ChIP-seq data analyses

ChIP-seq reads were aligned against the human genome (hg38/GRCh38) using bowtie2 with default parameters72. Non-uniquely mapped, low quality (MAPQ < 15) and PCR duplicate reads were removed. Peak calling of individual ChIP-seq experiments was performed with MACS2 with default parameters73. Statistics for each library can be found in Supplementary Table 4. Consensus peaks were identified by intersecting MACS2 peaks obtained from each sample using bedtools intersect (v.2.25.0) with minimum overlap > 0.6. Differential binding analyses were performed using DiffBind (v.3.0.9)3 with FDR < 5%. Enrichment analyses were performed using GAT74. Merged bigwig tracks for visualization were created from merged bam files from all replicates using the bamCoverage function with scaling factor normalization and heatmaps and average profiles were plotted with deepTools2 (ref. 75).

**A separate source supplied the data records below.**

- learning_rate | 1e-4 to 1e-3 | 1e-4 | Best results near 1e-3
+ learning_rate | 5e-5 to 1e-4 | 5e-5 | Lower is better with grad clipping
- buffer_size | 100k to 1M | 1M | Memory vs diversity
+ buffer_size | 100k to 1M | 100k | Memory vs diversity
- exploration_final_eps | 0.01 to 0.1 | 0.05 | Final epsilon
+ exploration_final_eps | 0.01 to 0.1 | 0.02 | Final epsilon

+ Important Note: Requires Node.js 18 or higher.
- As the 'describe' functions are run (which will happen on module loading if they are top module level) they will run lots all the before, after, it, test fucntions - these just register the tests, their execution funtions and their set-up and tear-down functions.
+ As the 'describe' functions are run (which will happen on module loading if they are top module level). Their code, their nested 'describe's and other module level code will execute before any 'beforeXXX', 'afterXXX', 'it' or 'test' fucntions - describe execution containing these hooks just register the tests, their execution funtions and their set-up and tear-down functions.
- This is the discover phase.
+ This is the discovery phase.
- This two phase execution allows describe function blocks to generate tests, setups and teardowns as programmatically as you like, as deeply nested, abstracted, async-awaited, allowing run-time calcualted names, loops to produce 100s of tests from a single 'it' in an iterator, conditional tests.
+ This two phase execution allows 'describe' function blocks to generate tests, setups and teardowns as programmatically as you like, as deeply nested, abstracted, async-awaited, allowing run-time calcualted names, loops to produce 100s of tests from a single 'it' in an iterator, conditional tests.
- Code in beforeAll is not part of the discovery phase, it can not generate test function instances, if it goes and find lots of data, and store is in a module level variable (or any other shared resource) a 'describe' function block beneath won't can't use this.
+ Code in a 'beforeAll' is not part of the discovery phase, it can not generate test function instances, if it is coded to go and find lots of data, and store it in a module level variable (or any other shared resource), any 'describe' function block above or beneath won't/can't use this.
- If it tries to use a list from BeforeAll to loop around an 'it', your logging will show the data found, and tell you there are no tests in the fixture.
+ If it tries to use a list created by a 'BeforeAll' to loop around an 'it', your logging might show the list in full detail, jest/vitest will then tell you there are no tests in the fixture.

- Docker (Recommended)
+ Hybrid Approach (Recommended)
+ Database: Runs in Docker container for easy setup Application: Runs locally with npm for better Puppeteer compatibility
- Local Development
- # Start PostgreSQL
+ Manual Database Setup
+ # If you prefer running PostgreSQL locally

Further quality control analyses are included in the Supplementary Note. ChromHMM data downloaded from GEO (GSE118716) for TAMR MCF7 cells was used to annotate ERBS to chromatin states. Merged bigwig tracks for visualization were created from merged bam files from all replicates using the bamCoverage function with scaling factor normalization and heatmaps and average profiles were plotted with deepTools2 (ref. 75).

Motif analyses

The HOMER motif discovery suite (v.4.10) was used for motif analysis, using random, matched regions as background. Motifs were ranked by log P values from hypergeometric enrichment calculations (or binomial) to determine motif enrichment.

CUT&RUN data analyses

Paired-end fastq files were down-sampled to 10 M reads per sample and aligned to the hg38 reference genome using the Bowtie v.2 algorithm. Only uniquely aligned reads were retained for subsequent analyses. Peak calling of individual CUT&RUN experiments was performed with MACS2 with default parameters73. Statistics for each library can be found in Supplementary Table 4. Consensus peaks were identified by intersecting MACS2 peaks obtained from each sample using bedtools intersect (v.2.25.0) with minimum overlap > 0.6. Differential binding analyses were performed using DiffBind (v.3.0.9)3 with FDR < 5%. Merged bigwig tracks for visualization were created from merged bam files from all replicates using the bamCoverage function with scaling factor normalization, and heatmaps and average profiles were plotted with deepTools2 (ref. 75). Further quality control analyses are included in the Supplementary Note.

Gene ontology analyses

Gene ontology enrichment analysis and pathway enrichment were done using GSEA (v.4.1.0) and MSigDB 7.2 (ref. 20). All significant biological processes and pathways had an adjusted P value of <0.001.

Statistical analyses

The Mann–Whitney–Wilcoxon test was used for two-group non-parametric comparisons. Unless otherwise stated, statistical tests were two-sided. A permutation test (n = 1,000 permutations) was used to calculate empirical P values; the test does not make any assumptions about the underlying distribution of the data. The Benjamini–Hochberg method was used to control for multiple testing using an FDR procedure. Tumor growth curve data were analyzed at ethical endpoint using a two-tailed unpaired Student’s t-test. Immunohistochemistry data were analyzed by a two-tailed, unpaired Student’s t-test.

Public datasets

ChIP-seq datasets were previously downloaded from GSE32222 (ref. 3). ChromHMM data was previously downloaded from GSE118716 (ref. 7).

Reporting summary

Further information on research design is available in the Nature Portfolio Reporting Summary linked to this article.